The microseismic energy evolution characteristics can be obtained by analysing the microseismic energy prior to the rock burst on coalface 13230. As shown in Figure 8, before the rock burst accident occurred, only a few low-energy microseismic events occurred, and there were no obvious signs prior to these events. After the rock burst occurred, the mine was shut down. Without excavation disturbance on the coalface, the overlying ultrathick conglomerate was relatively stable. There are a few microseismic events that are all less than the “fourth power,” resulting in low energy. After production was resumed at the coalface, by taking measures including floor breaking, dense drilling of the coal mass for pressure relief, and gate-type supporting, microseismic energy events of the “fifth power” accounted for 5%, those of the “fourth power” accounted for 60%, and those of the “third power” accounted for 30%. At the end of mining on the coalface, despite the dynamic phenomenon, no destructive rock burst accident occurred under the reinforced protection of the gate-type support. The mining on this face was smoothly completed in June 2020.

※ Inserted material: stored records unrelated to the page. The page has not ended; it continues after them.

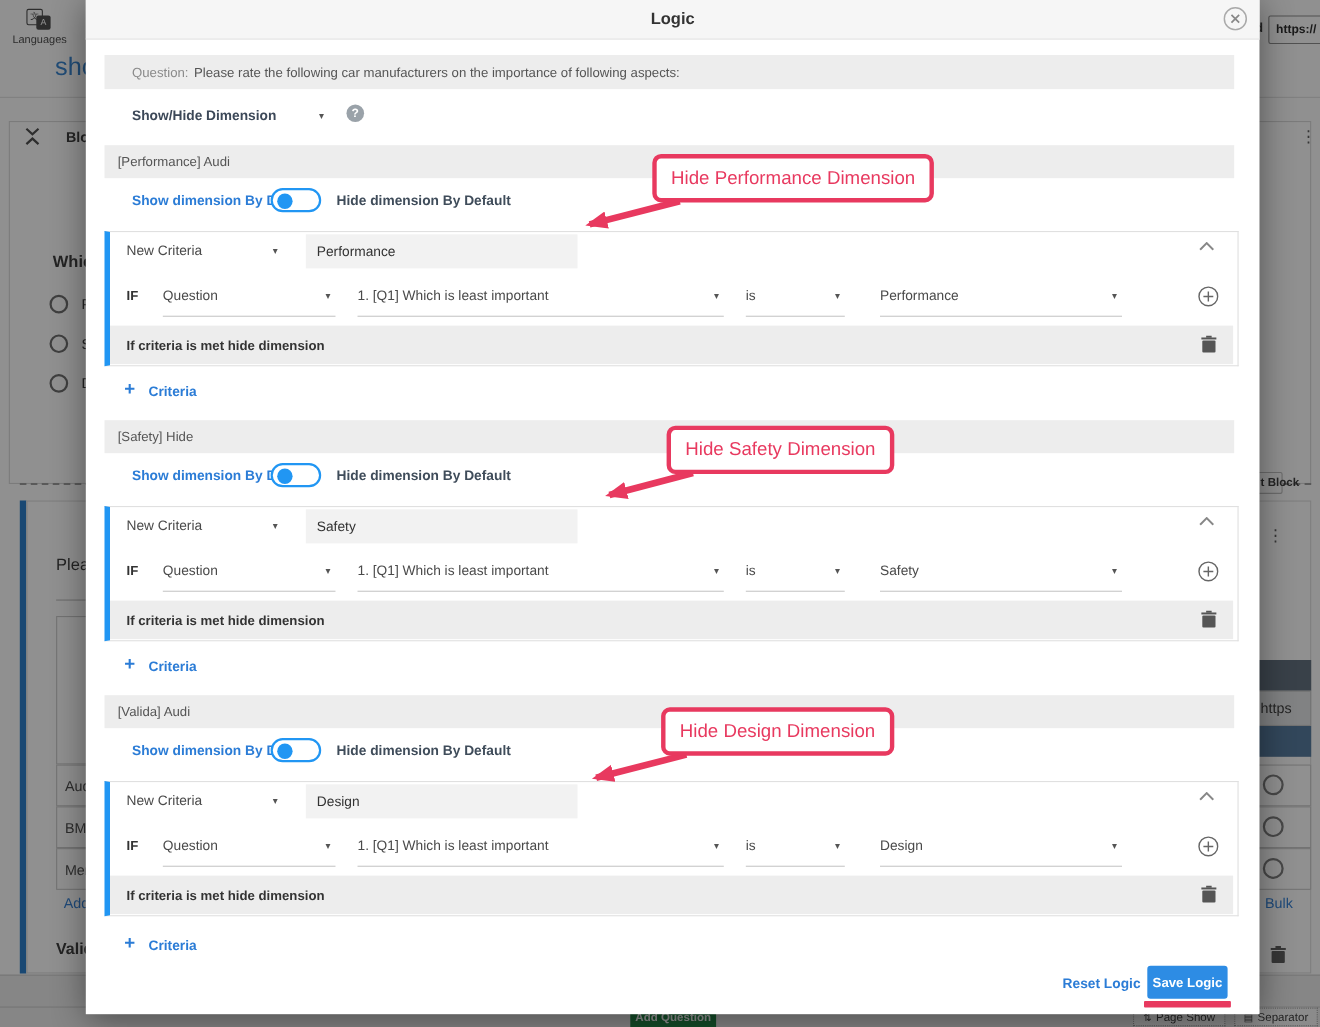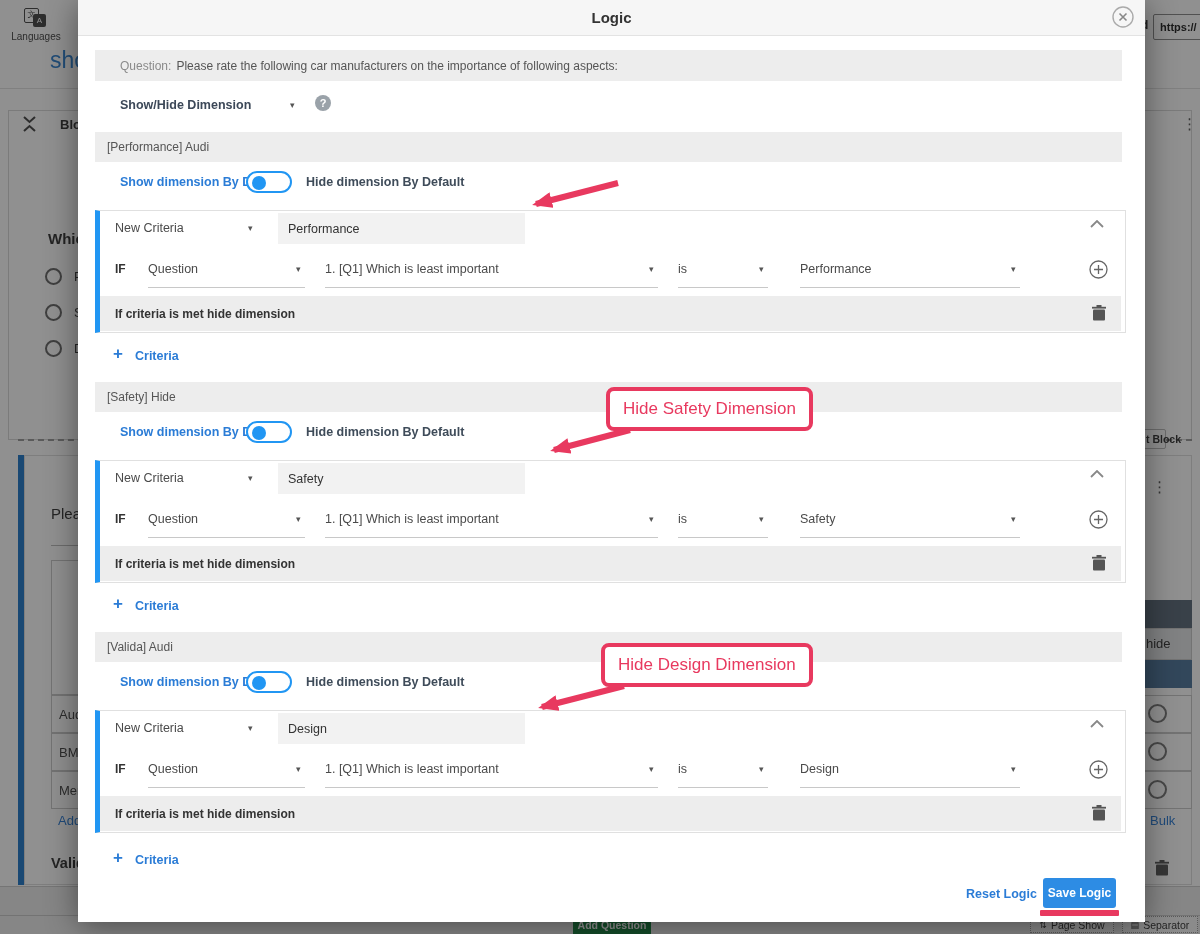--- a/index.html
+++ b/index.html
@@ -312,6 +312,7 @@
     <line x1="630" y1="430" x2="554" y2="450" stroke="#e8395f" stroke-width="6" marker-end="url(#ah)"></line>
     <line x1="624" y1="686" x2="542" y2="707" stroke="#e8395f" stroke-width="6" marker-end="url(#ah)"></line>
   </svg>
+  <div class="ab anno" style="left:593px;top:140px">Hide Performance Dimension</div>
   <div class="ab anno" style="left:606px;top:387px">Hide Safety Dimension</div>
   <div class="ab anno" style="left:601px;top:643px">Hide Design Dimension</div>
   <div class="ab redline" style="left:1040px;top:910px;width:79px;height:6px"></div>

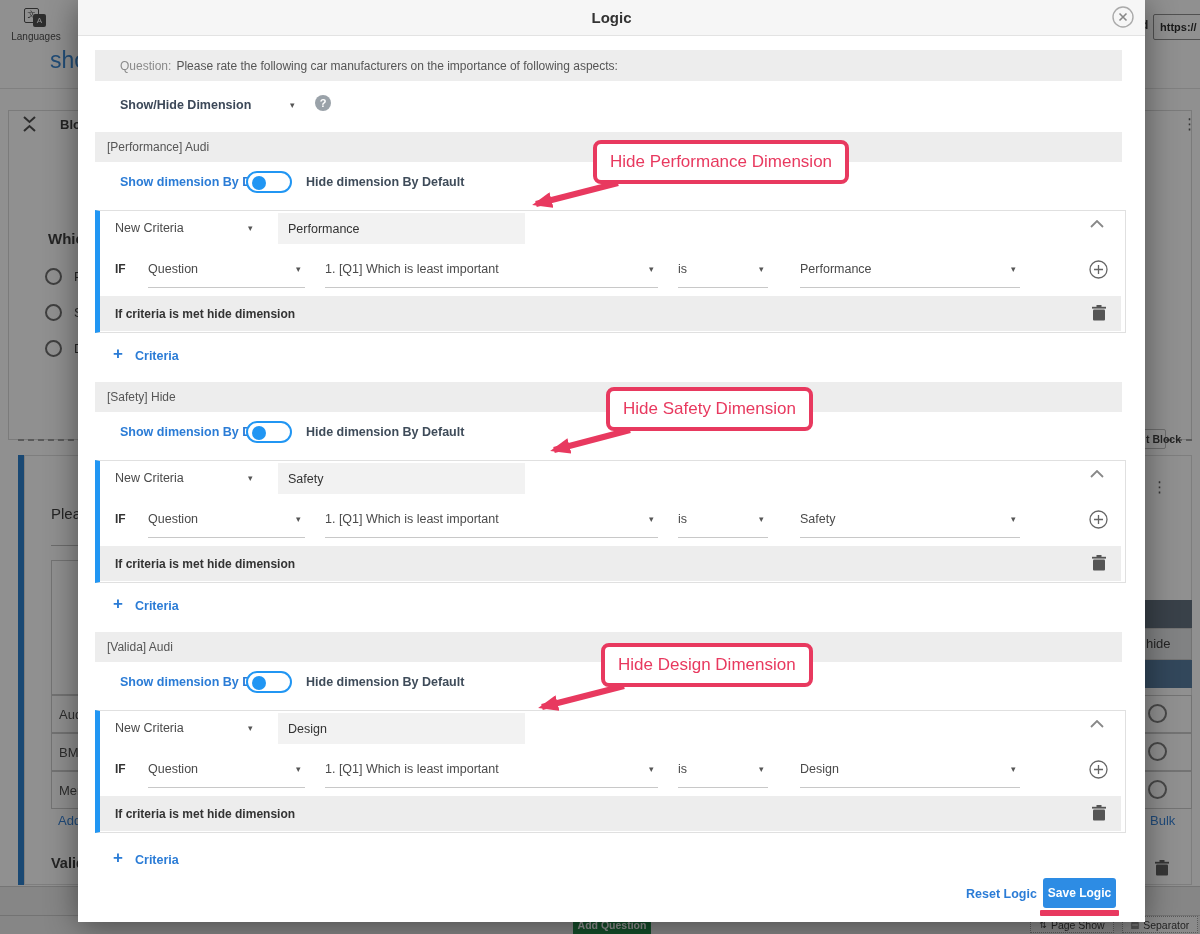--- a/index.html
+++ b/index.html
@@ -113,7 +113,7 @@
   <div class="ab kebab" style="left:1152px;top:478px">⋮</div>
   <div class="ab" style="left:1060px;top:600px;width:132px;height:28px;background:#5c6b7a"></div>
   <div class="ab" style="left:1060px;top:628px;width:132px;height:32px;background:#e2e4e6;box-sizing:border-box;border:1px solid #c9c9c9"></div>
-  <div class="ab frag" style="left:1146px;top:636px;font-size:13px">hide</div>
+  <div class="ab frag" style="left:1146px;top:636px;font-size:13px">https</div>
   <div class="ab" style="left:1060px;top:660px;width:132px;height:28px;background:#4f759b"></div>
   <div class="ab cell" style="left:1130px;top:695px;width:62px;height:38px"></div>
   <div class="ab cell" style="left:1130px;top:733px;width:62px;height:38px"></div>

5. Conclusion(1)The formation mechanism of the rock burst on coalface 13230 in the Gengcun Coal Mine is obtained. Due to the insufficient collapse of the giant thick conglomerate overlying the working face, the leading abutment pressure of the working face is greater than the bearing capacity of the floor, and then the rock burst occurs.(2)An estimation model for the ultimate bearing capacity and failure depth of floor slip is established. The ultimate bearing capacity of the floor is 26.3 MPa. When the ultimate bearing capacity is exceeded, the roadway floor of the coalface may undergo overall slip burst. The maximum floor failure depth is 5.39 m, which exceeds the total thickness of part of the roadway bottom coal and direct floor.(3)An estimation model for advancing abutment pressure in the case of insufficient roof caving is established. The advancing abutment pressure produces an influence within 197 m ahead of the coalface. The peak value zone is within 98 m in front of the coalface. The peak stress is 47.2 MPa. These estimated results basically coincide with the failure scope and strength of the rock burst.

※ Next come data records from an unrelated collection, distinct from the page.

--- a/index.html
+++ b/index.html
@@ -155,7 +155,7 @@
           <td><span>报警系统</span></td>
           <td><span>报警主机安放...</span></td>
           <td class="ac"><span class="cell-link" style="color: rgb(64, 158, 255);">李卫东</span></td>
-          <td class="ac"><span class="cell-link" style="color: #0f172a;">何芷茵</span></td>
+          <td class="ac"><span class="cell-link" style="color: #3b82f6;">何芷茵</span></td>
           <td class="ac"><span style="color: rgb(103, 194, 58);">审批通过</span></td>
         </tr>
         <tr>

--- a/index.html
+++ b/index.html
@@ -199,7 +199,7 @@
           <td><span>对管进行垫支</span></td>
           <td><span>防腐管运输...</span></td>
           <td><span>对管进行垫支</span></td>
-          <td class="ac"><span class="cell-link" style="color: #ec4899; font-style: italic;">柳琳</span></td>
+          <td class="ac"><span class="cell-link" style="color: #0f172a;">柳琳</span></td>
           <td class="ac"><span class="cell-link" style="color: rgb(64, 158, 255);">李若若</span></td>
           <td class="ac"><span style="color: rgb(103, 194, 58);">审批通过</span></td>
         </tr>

The data used to support the findings of this study are available from the corresponding author upon request.
Conflicts of Interest
The authors declare that they have no conflicts of interest.
This study was supported by the National Natural Science Foundation of China (grant nos. 41977252 and U2005205); the State Key Laboratory of Geohazard Prevention and Geoenvironment Protection Independent Research Project (grant no. SKLGP2020Z001); and the State Key Laboratory of Geohazard Prevention and Geoenvironment Protection Open Fund (grant nos. SKLGP2019K010 and SKLGP2020K015).